───── Supplied entries
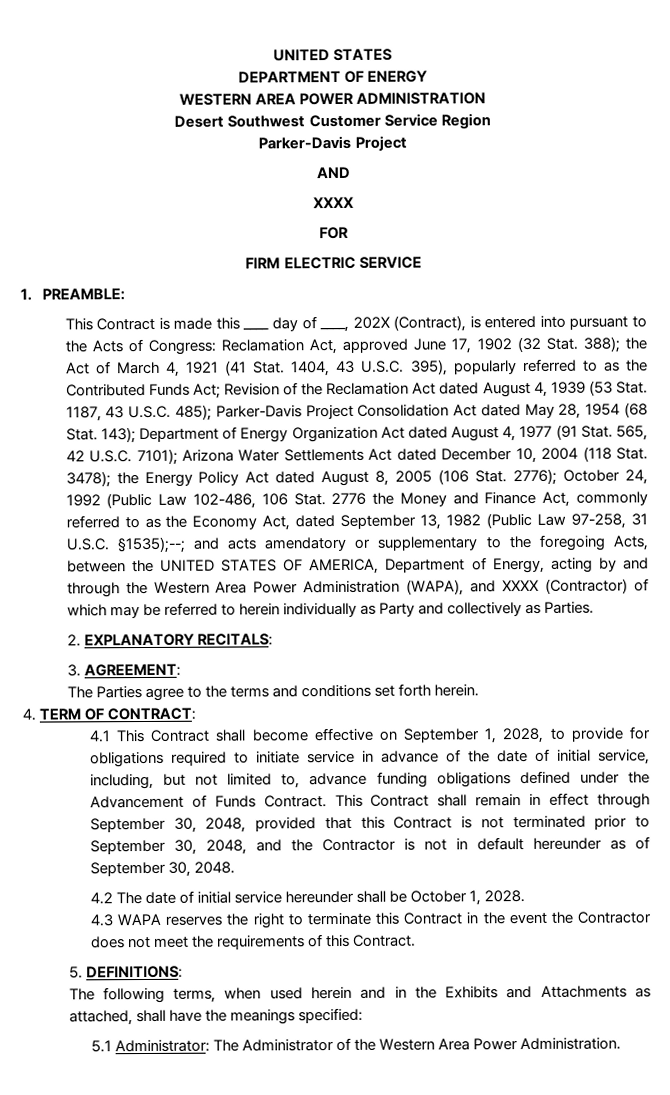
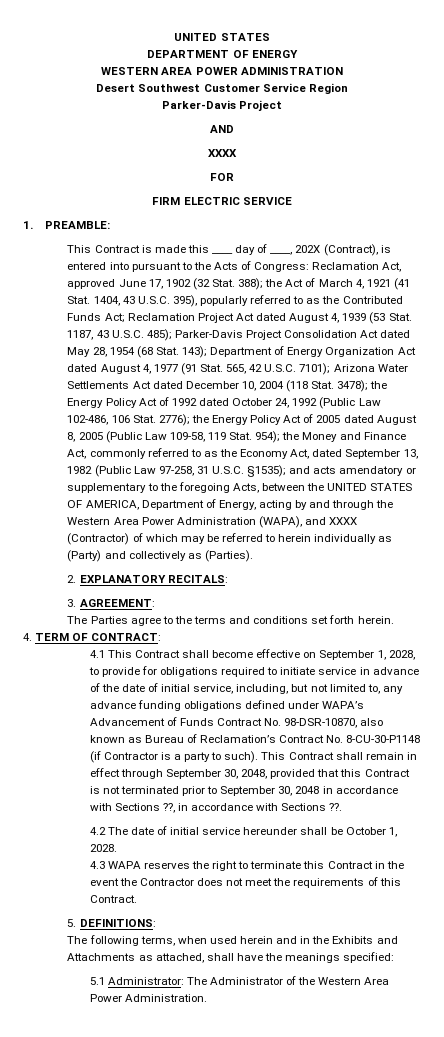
- 1404, 43 U.S.C. 395), popularly referred to as the Contributed Funds Act; Revision of the Reclamation Act dated August 4, 1939 (53 Stat.
+ 1404, 43 U.S.C. 395), popularly referred to as the Contributed Funds Act; Reclamation Project Act dated August 4, 1939 (53 Stat.
- 3478); the Energy Policy Act dated August 8, 2005 (106 Stat. 2776); October 24, 1992 (Public Law 102-486, 106 Stat.
+ 3478); the Energy Policy Act of 1992 dated October 24, 1992 (Public Law 102-486, 106 Stat.
- 2776 the Money and Finance Act, commonly referred to as the Economy Act, dated September 13, 1982 (Public Law 97-258, 31 U.S.C. §1535);--;
+ 2776); the Energy Policy Act of 2005 dated August 8, 2005 (Public Law 109-58, 119 Stat. 954); the Money and Finance Act, commonly referred to as the Economy Act, dated September 13, 1982 (Public Law 97-258, 31 U.S.C. §1535);
- and acts amendatory or supplementary to the foregoing Acts, between the UNITED STATES OF AMERICA, Department of Energy, acting by and through the Western Area Power Administration (WAPA), and XXXX (Contractor) of which may be referred to herein individually as Party and collectively as Parties.
+ and acts amendatory or supplementary to the foregoing Acts, between the UNITED STATES OF AMERICA, Department of Energy, acting by and through the Western Area Power Administration (WAPA), and XXXX (Contractor) of which may be referred to herein individually as (Party) and collectively as (Parties).
- 4.1 This Contract shall become effective on September 1, 2028, to provide for obligations required to initiate service in advance of the date of initial service, including, but not limited to, advance funding obligations defined under the Advancement of Funds Contract.
+ 4.1 This Contract shall become effective on September 1, 2028, to provide for obligations required to initiate service in advance of the date of initial service, including, but not limited to, any advance funding obligations defined under WAPA’s Advancement of Funds Contract No. 98-DSR-10870, also known as Bureau of Reclamation’s Contract No. 8-CU-30-P1148 (if Contractor is a party to such).
- This Contract shall remain in effect through September 30, 2048, provided that this Contract is not terminated prior to September 30, 2048, and the Contractor is not in default hereunder as of September 30, 2048.
+ This Contract shall remain in effect through September 30, 2048, provided that this Contract is not terminated prior to September 30, 2048 in accordance with Sections ??, in accordance with Sections ??.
──────────
> The problem
Above are the records; give them all again exactly, apart from the pictures.

> Solution below
- 1404, 43 U.S.C. 395), popularly referred to as the Contributed Funds Act; Revision of the Reclamation Act dated August 4, 1939 (53 Stat.
+ 1404, 43 U.S.C. 395), popularly referred to as the Contributed Funds Act; Reclamation Project Act dated August 4, 1939 (53 Stat.
- 3478); the Energy Policy Act dated August 8, 2005 (106 Stat. 2776); October 24, 1992 (Public Law 102-486, 106 Stat.
+ 3478); the Energy Policy Act of 1992 dated October 24, 1992 (Public Law 102-486, 106 Stat.
- 2776 the Money and Finance Act, commonly referred to as the Economy Act, dated September 13, 1982 (Public Law 97-258, 31 U.S.C. §1535);--;
+ 2776); the Energy Policy Act of 2005 dated August 8, 2005 (Public Law 109-58, 119 Stat. 954); the Money and Finance Act, commonly referred to as the Economy Act, dated September 13, 1982 (Public Law 97-258, 31 U.S.C. §1535);
- and acts amendatory or supplementary to the foregoing Acts, between the UNITED STATES OF AMERICA, Department of Energy, acting by and through the Western Area Power Administration (WAPA), and XXXX (Contractor) of which may be referred to herein individually as Party and collectively as Parties.
+ and acts amendatory or supplementary to the foregoing Acts, between the UNITED STATES OF AMERICA, Department of Energy, acting by and through the Western Area Power Administration (WAPA), and XXXX (Contractor) of which may be referred to herein individually as (Party) and collectively as (Parties).
- 4.1 This Contract shall become effective on September 1, 2028, to provide for obligations required to initiate service in advance of the date of initial service, including, but not limited to, advance funding obligations defined under the Advancement of Funds Contract.
+ 4.1 This Contract shall become effective on September 1, 2028, to provide for obligations required to initiate service in advance of the date of initial service, including, but not limited to, any advance funding obligations defined under WAPA’s Advancement of Funds Contract No. 98-DSR-10870, also known as Bureau of Reclamation’s Contract No. 8-CU-30-P1148 (if Contractor is a party to such).
- This Contract shall remain in effect through September 30, 2048, provided that this Contract is not terminated prior to September 30, 2048, and the Contractor is not in default hereunder as of September 30, 2048.
+ This Contract shall remain in effect through September 30, 2048, provided that this Contract is not terminated prior to September 30, 2048 in accordance with Sections ??, in accordance with Sections ??.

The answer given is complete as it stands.